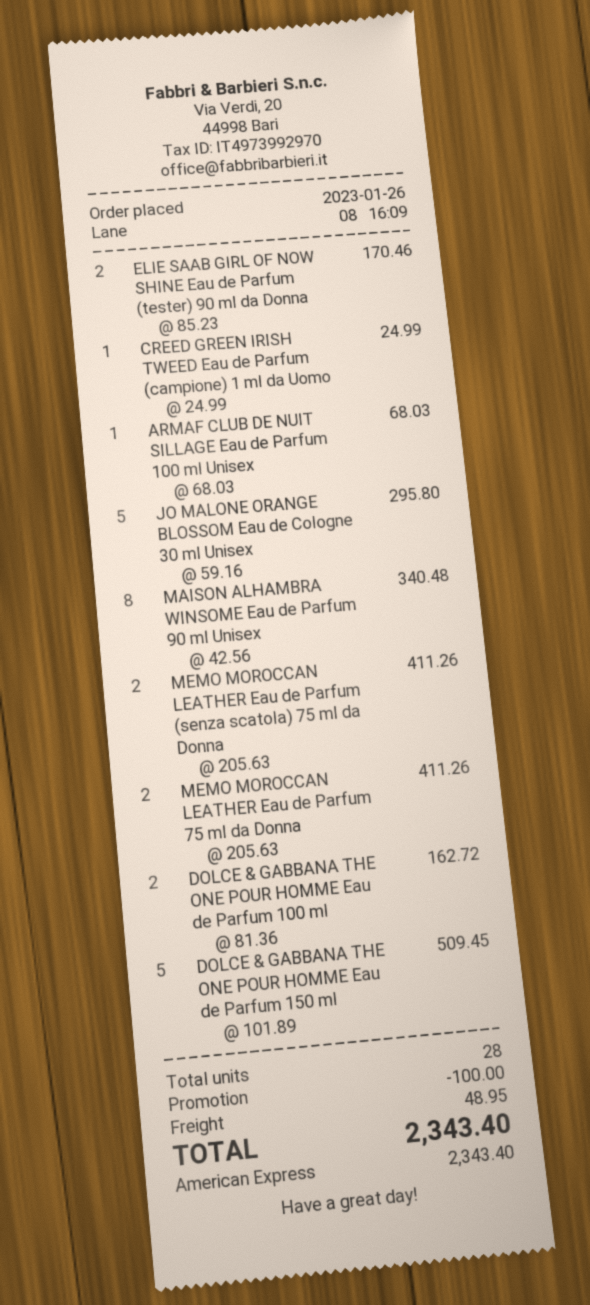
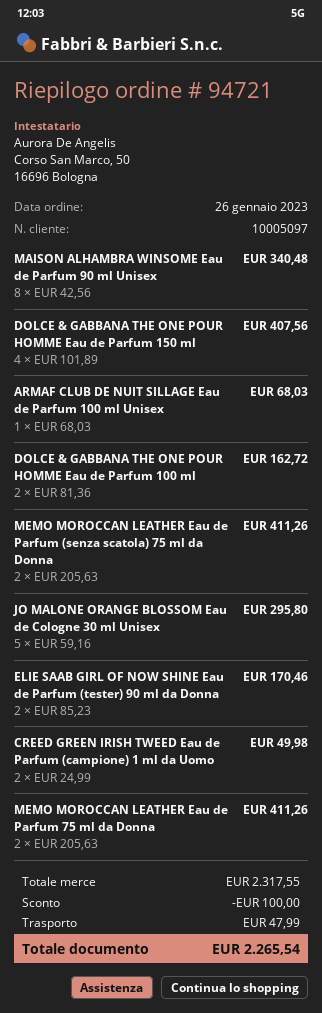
CREED GREEN IRISH TWEED Eau de Parfum (campione) 1 ml da Uomo: 1 x 24.99 = 24.99 -> 2 x 24.99 = 49.98
DOLCE & GABBANA THE ONE POUR HOMME Eau de Parfum 150 ml: 5 x 101.89 = 509.45 -> 4 x 101.89 = 407.56
shipping: 48.95 -> 47.99
total: 2343.40 -> 2265.54

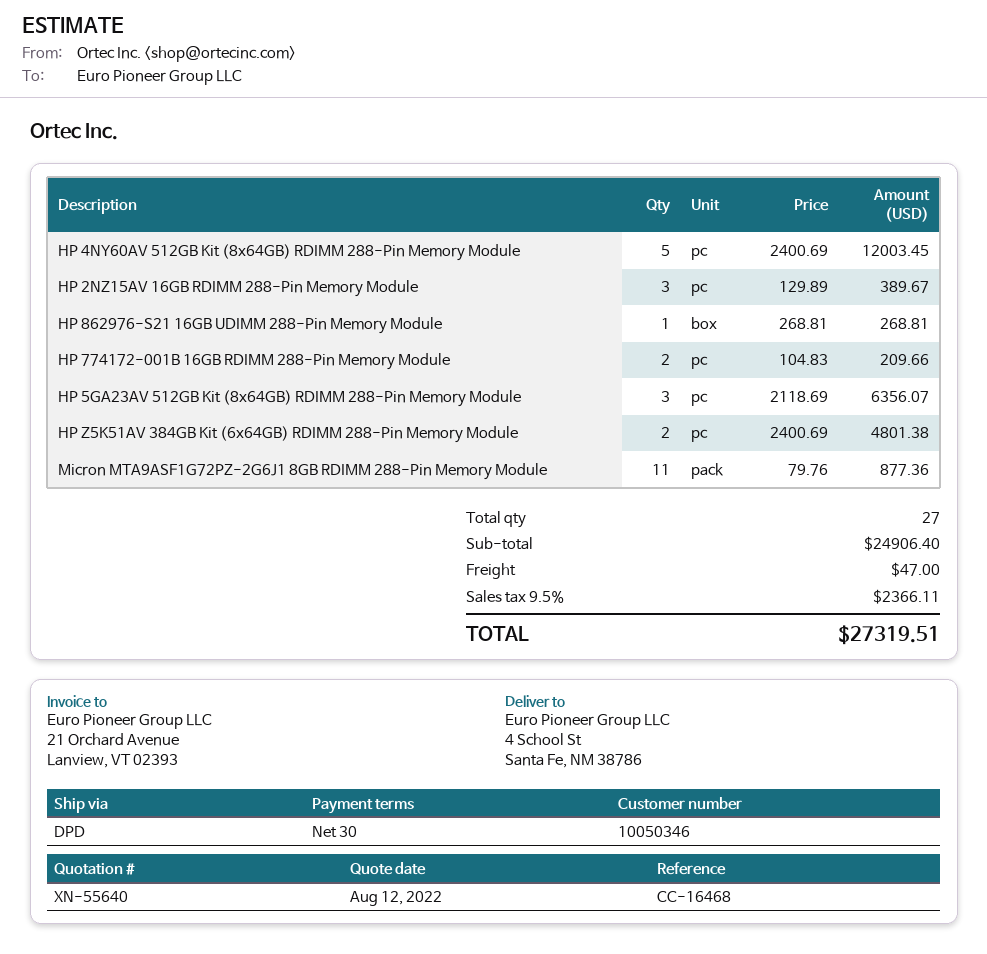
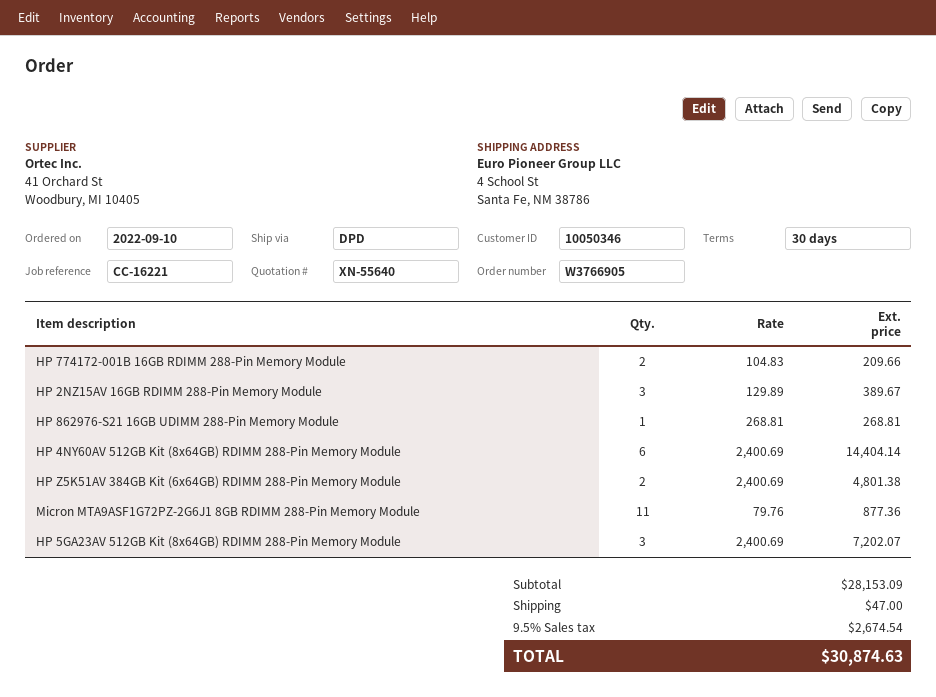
reference: CC-16468 -> CC-16221
HP 4NY60AV 512GB Kit (8x64GB) RDIMM 288-Pin Memory Module: 5 x 2400.69 = 12003.45 -> 6 x 2400.69 = 14404.14
HP 5GA23AV 512GB Kit (8x64GB) RDIMM 288-Pin Memory Module: 3 x 2118.69 = 6356.07 -> 3 x 2400.69 = 7202.07
subtotal: 24906.40 -> 28153.09
tax: 9.5% = 2366.11 -> 9.5% = 2674.54
total: 27319.51 -> 30874.63

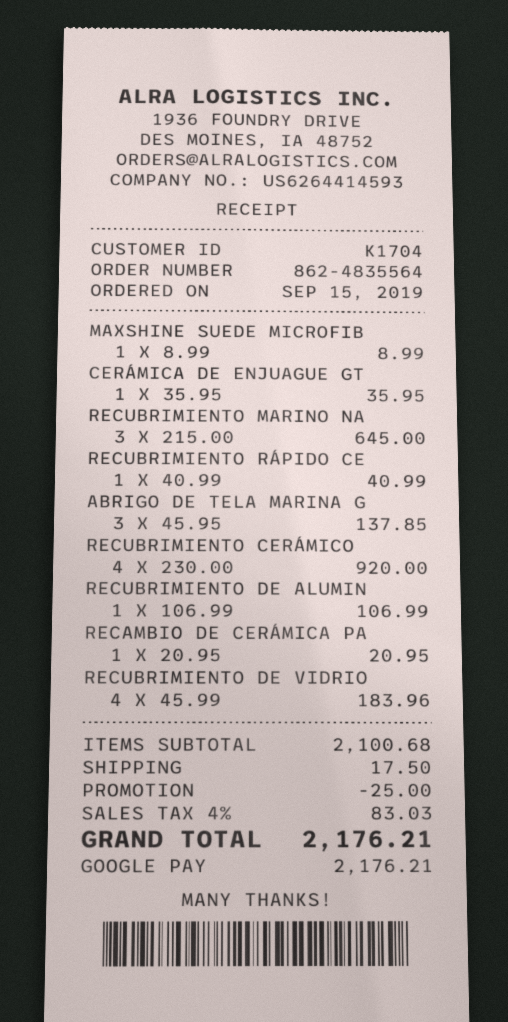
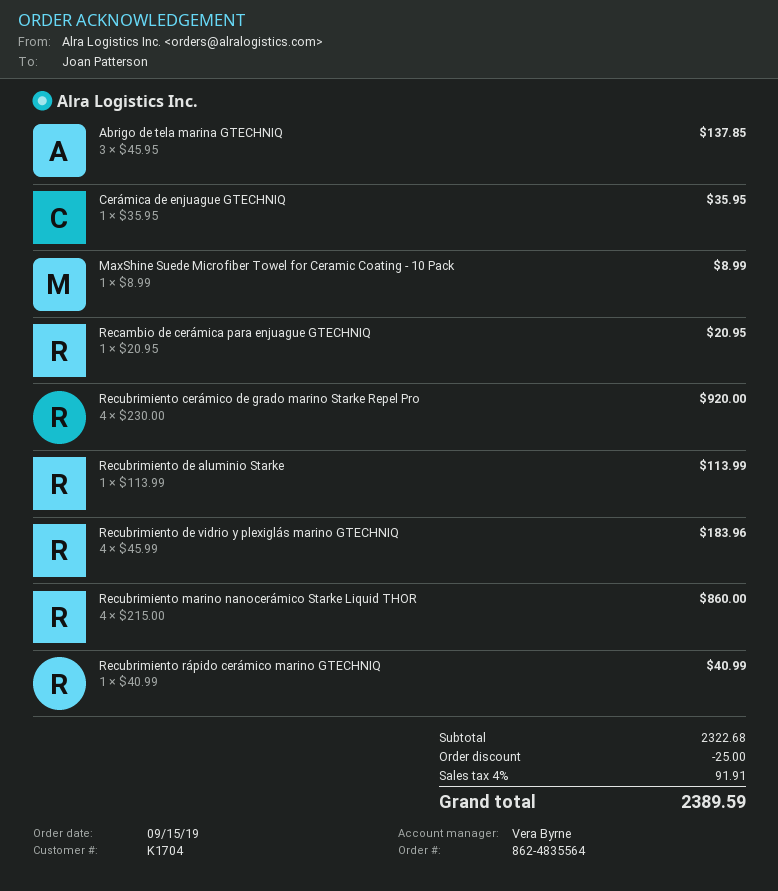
RECUBRIMIENTO MARINO NA: 3 x 215.00 = 645.00 -> 4 x 215.00 = 860.00
RECUBRIMIENTO DE ALUMIN: 1 x 106.99 = 106.99 -> 1 x 113.99 = 113.99
subtotal: 2100.68 -> 2322.68
shipping: 17.50 -> none
tax: 4% = 83.03 -> 4% = 91.91
total: 2176.21 -> 2389.59

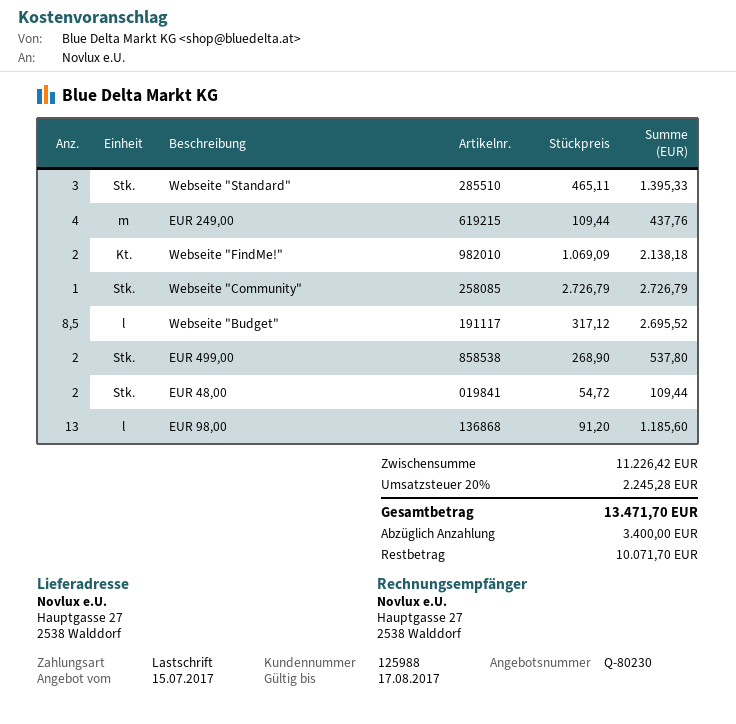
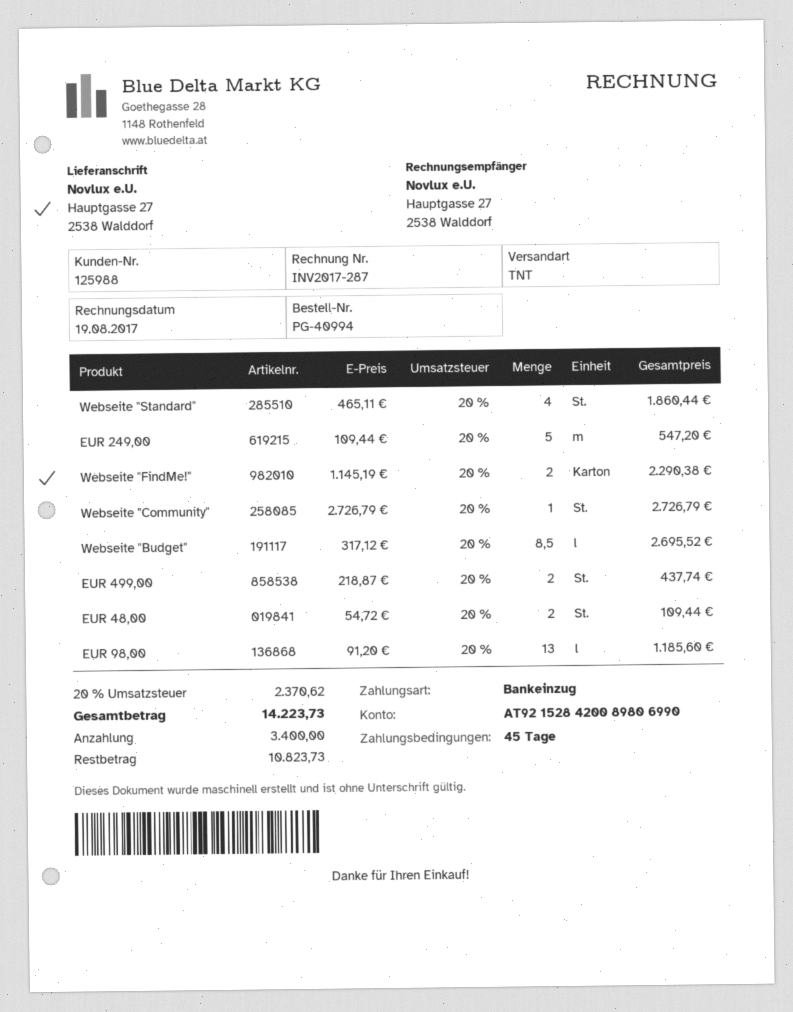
Webseite "Standard": 3 x 465.11 = 1395.33 -> 4 x 465.11 = 1860.44
EUR 249,00: 4 x 109.44 = 437.76 -> 5 x 109.44 = 547.20
Webseite "FindMe!": 2 x 1069.09 = 2138.18 -> 2 x 1145.19 = 2290.38
EUR 499,00: 2 x 268.90 = 537.80 -> 2 x 218.87 = 437.74
tax: 20% = 2245.28 -> 20% = 2370.62
total: 13471.70 -> 14223.73
balance: 10071.70 -> 10823.73

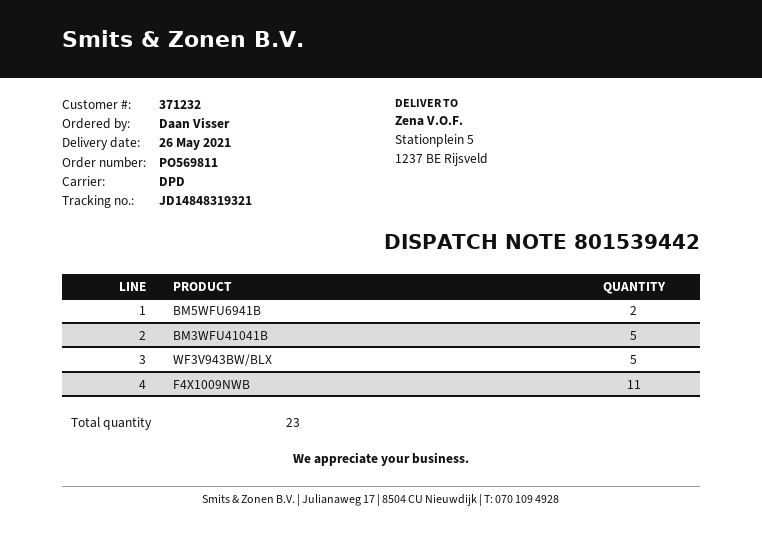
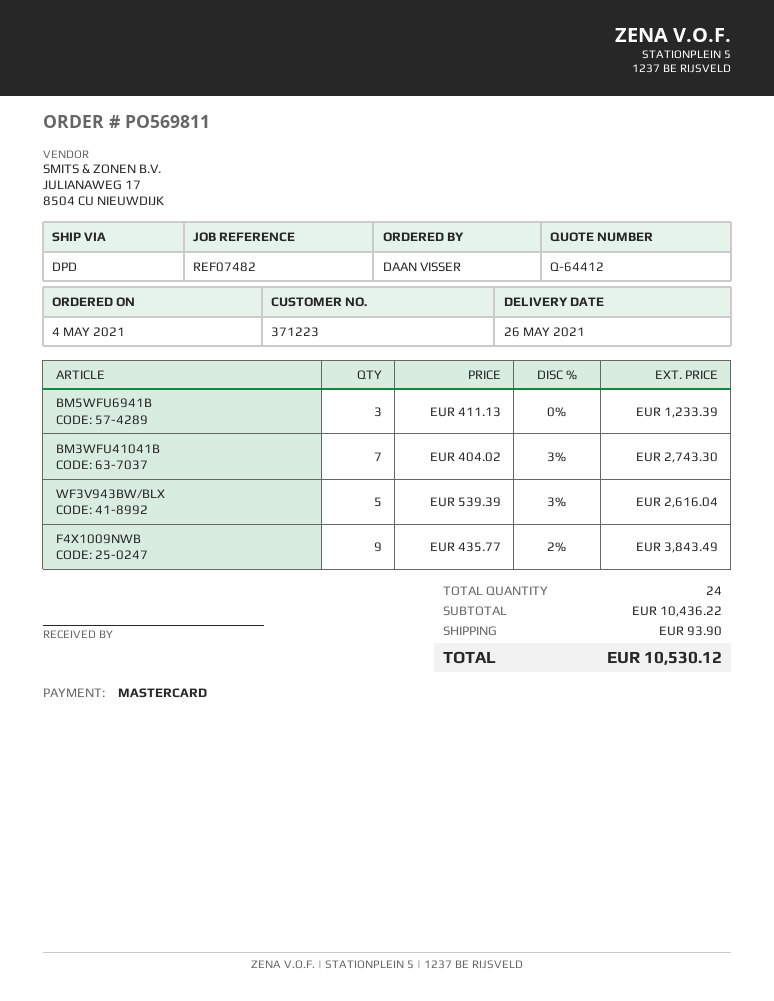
customer number: 371232 -> 371223
BM5WFU6941B: 2 -> 3
BM3WFU41041B: 5 -> 7
F4X1009NWB: 11 -> 9
total quantity: 23 -> 24

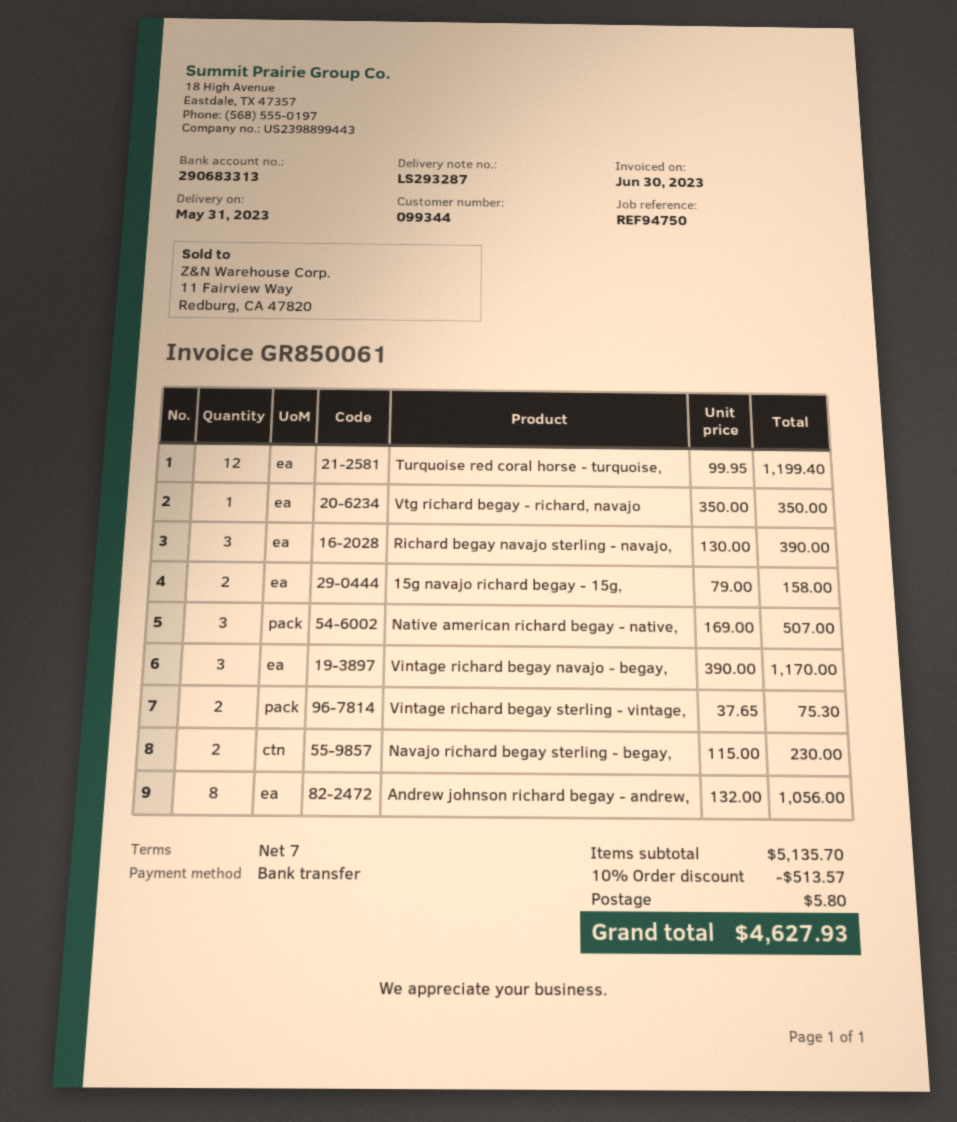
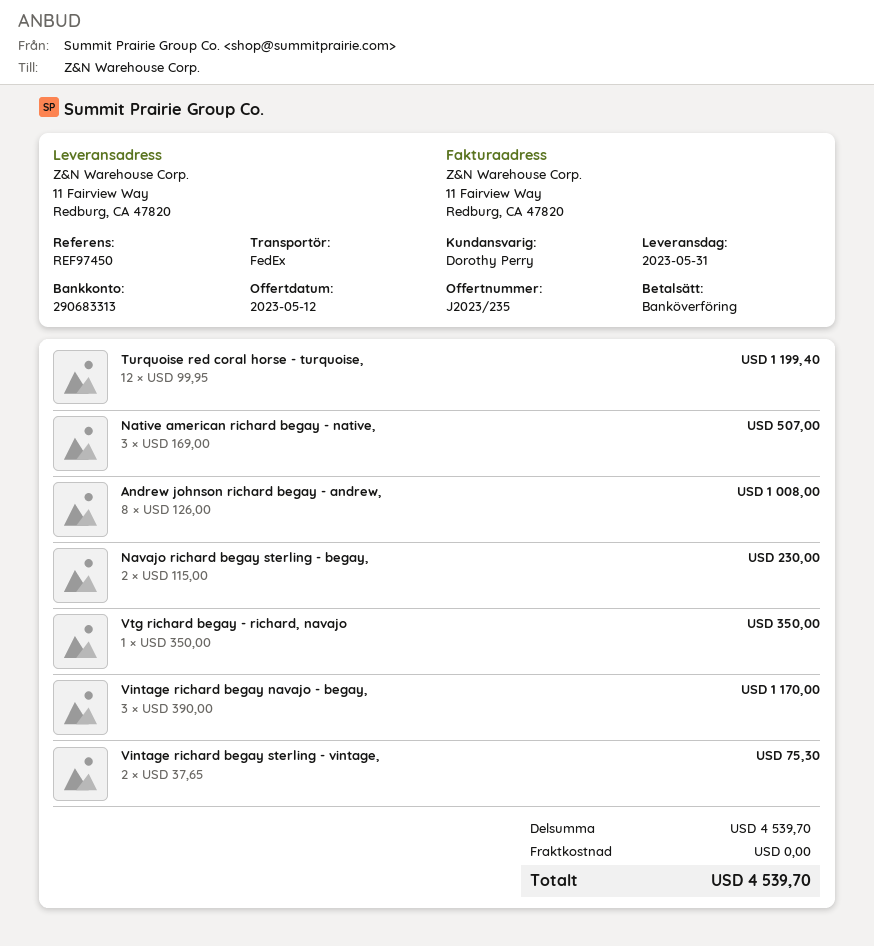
reference: REF94750 -> REF97450
Richard begay navajo sterling - navajo,: 3 x 130.00 = 390.00 -> none
15g navajo richard begay - 15g,: 2 x 79.00 = 158.00 -> none
Andrew johnson richard begay - andrew,: 8 x 132.00 = 1056.00 -> 8 x 126.00 = 1008.00
subtotal: 5135.70 -> 4539.70
discount: 10% = 513.57 -> none
shipping: 5.80 -> 0.00
total: 4627.93 -> 4539.70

__TRY IT__
Reproduce each line of the material that mentions "Webseite".

__FINAL ANSWER__
Webseite "Standard": 3 x 465.11 = 1395.33 -> 4 x 465.11 = 1860.44
Webseite "FindMe!": 2 x 1069.09 = 2138.18 -> 2 x 1145.19 = 2290.38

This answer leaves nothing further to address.